[DATA FOR REVIEW]

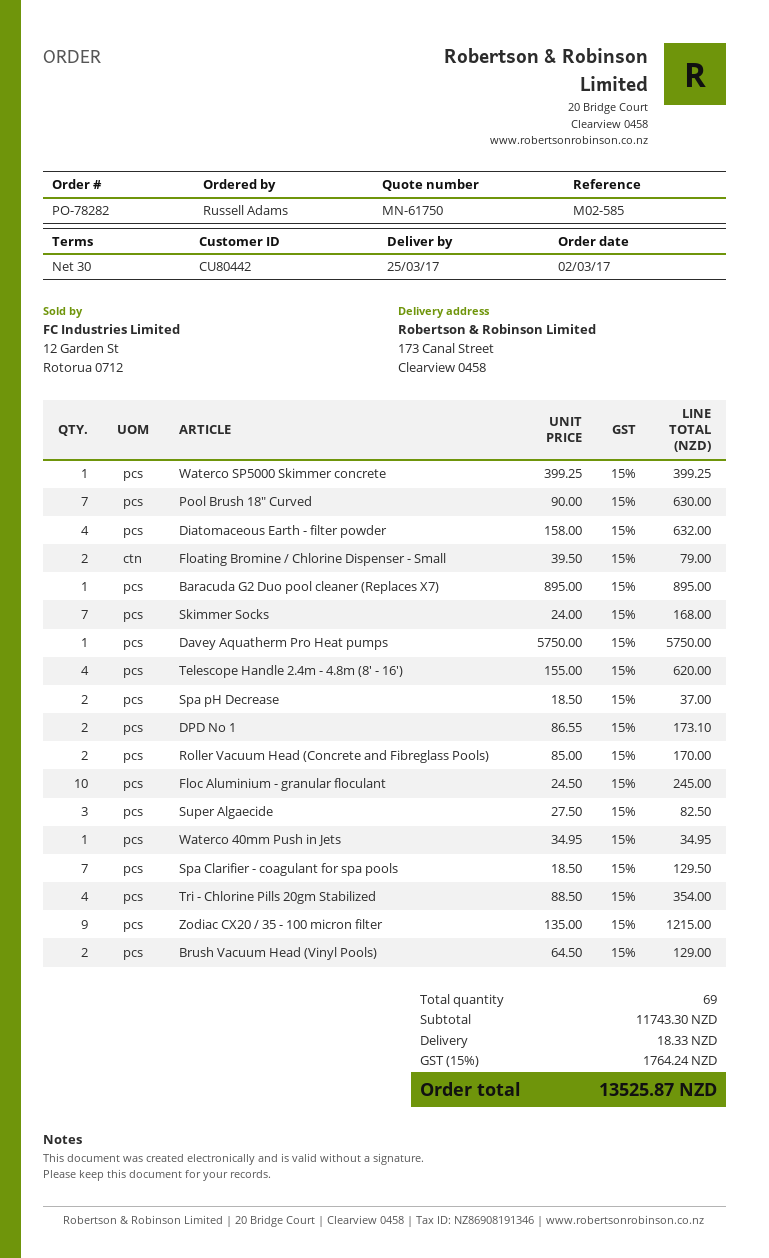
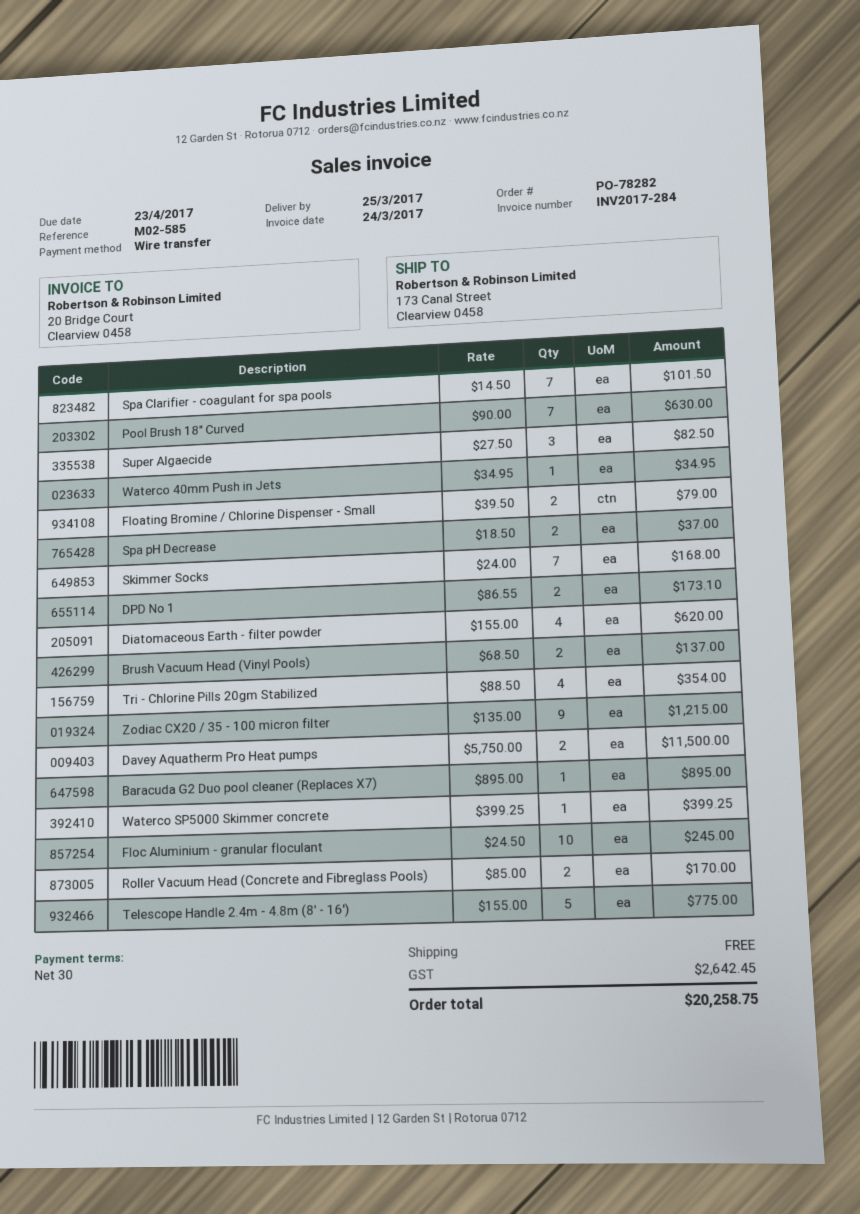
Diatomaceous Earth - filter powder: 4 x 158.00 = 632.00 -> 4 x 155.00 = 620.00
Davey Aquatherm Pro Heat pumps: 1 x 5750.00 = 5750.00 -> 2 x 5750.00 = 11500.00
Telescope Handle 2.4m - 4.8m (8' - 16'): 4 x 155.00 = 620.00 -> 5 x 155.00 = 775.00
Spa Clarifier - coagulant for spa pools: 7 x 18.50 = 129.50 -> 7 x 14.50 = 101.50
Brush Vacuum Head (Vinyl Pools): 2 x 64.50 = 129.00 -> 2 x 68.50 = 137.00
shipping: 18.33 -> 0.00
tax: 1764.24 -> 2642.45
total: 13525.87 -> 20258.75

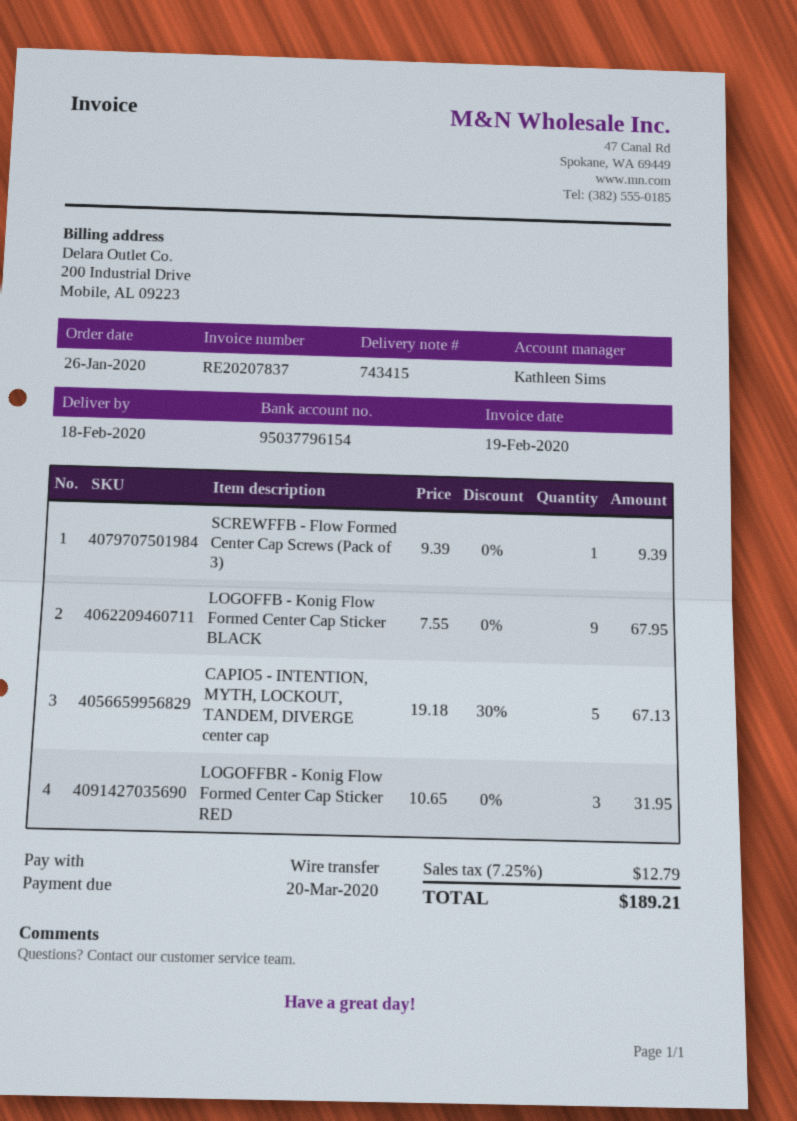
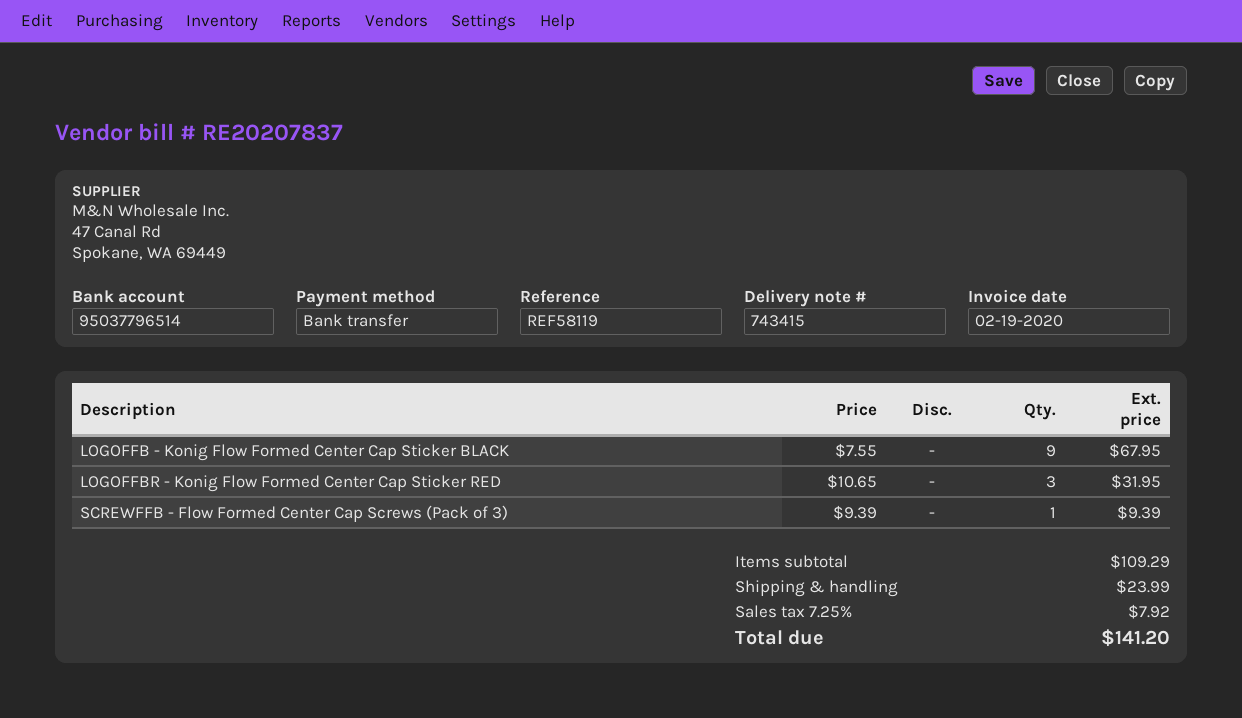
bank account: 95037796154 -> 95037796514
CAPIO5 - INTENTION, MYTH, LOCKOUT, TANDEM, DIVERGE center cap: 5 x 19.18 - 30% = 67.13 -> none
shipping: none -> 23.99
tax: 7.25% = 12.79 -> 7.25% = 7.92
total: 189.21 -> 141.20

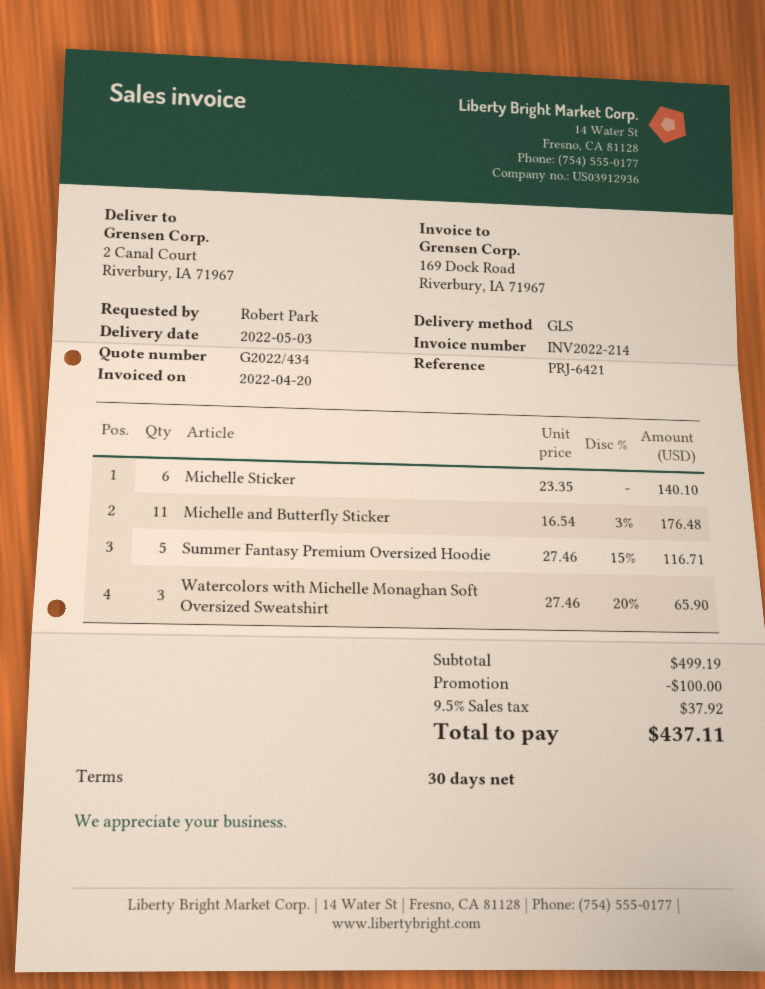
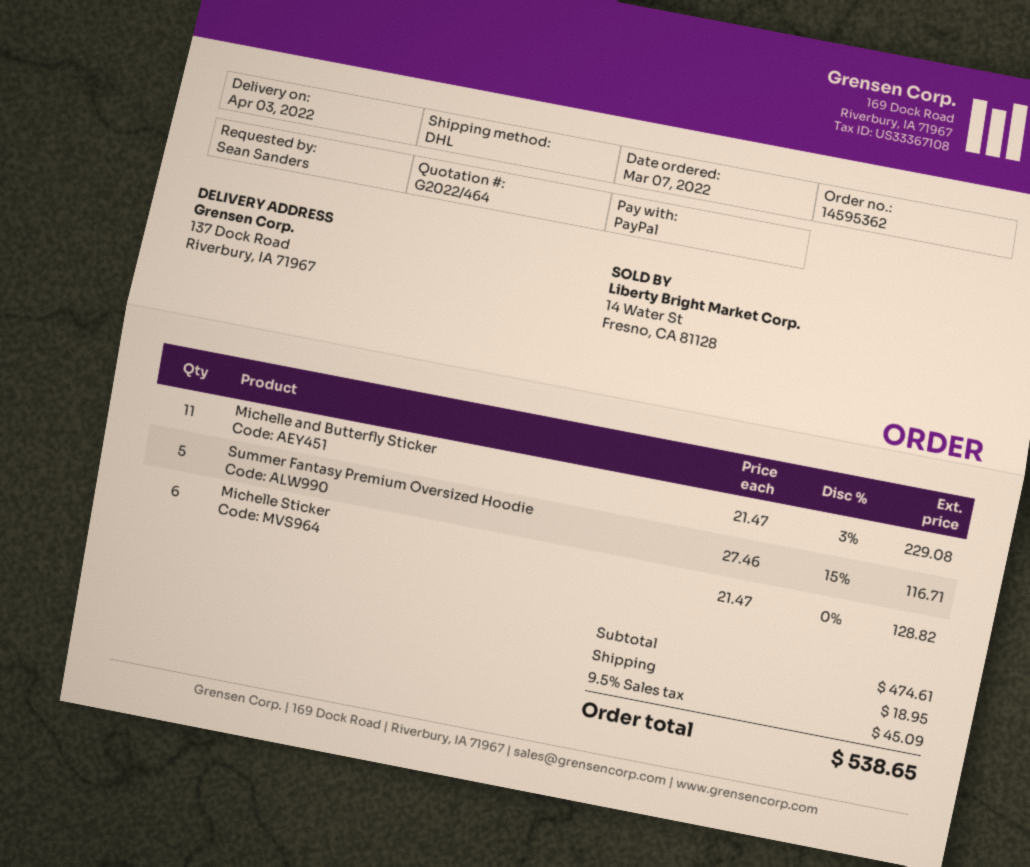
quote number: G2022/434 -> G2022/464
delivery date: 2022-05-03 -> 2022-04-03
ordered by: Robert Park -> Sean Sanders
shipping method: GLS -> DHL
ship to: 2 Canal Court, Riverbury, IA 71967 -> 137 Dock Road, Riverbury, IA 71967
Michelle Sticker: 6 x 23.35 = 140.10 -> 6 x 21.47 = 128.82
Michelle and Butterfly Sticker: 11 x 16.54 - 3% = 176.48 -> 11 x 21.47 - 3% = 229.08
Watercolors with Michelle Monaghan Soft Oversized Sweatshirt: 3 x 27.46 - 20% = 65.90 -> none
subtotal: 499.19 -> 474.61
discount: 100.00 -> none
shipping: none -> 18.95
tax: 9.5% = 37.92 -> 9.5% = 45.09
total: 437.11 -> 538.65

[/DATA FOR REVIEW]

◆ PROMPT ◆
Only the lines from the first line of the entries through the line containing "tax: 1764.24 -> 2642.45" should be output, exactly as they are, without pictures.

◆ SOLVED EXERCISE ◆
Diatomaceous Earth - filter powder: 4 x 158.00 = 632.00 -> 4 x 155.00 = 620.00
Davey Aquatherm Pro Heat pumps: 1 x 5750.00 = 5750.00 -> 2 x 5750.00 = 11500.00
Telescope Handle 2.4m - 4.8m (8' - 16'): 4 x 155.00 = 620.00 -> 5 x 155.00 = 775.00
Spa Clarifier - coagulant for spa pools: 7 x 18.50 = 129.50 -> 7 x 14.50 = 101.50
Brush Vacuum Head (Vinyl Pools): 2 x 64.50 = 129.00 -> 2 x 68.50 = 137.00
shipping: 18.33 -> 0.00
tax: 1764.24 -> 2642.45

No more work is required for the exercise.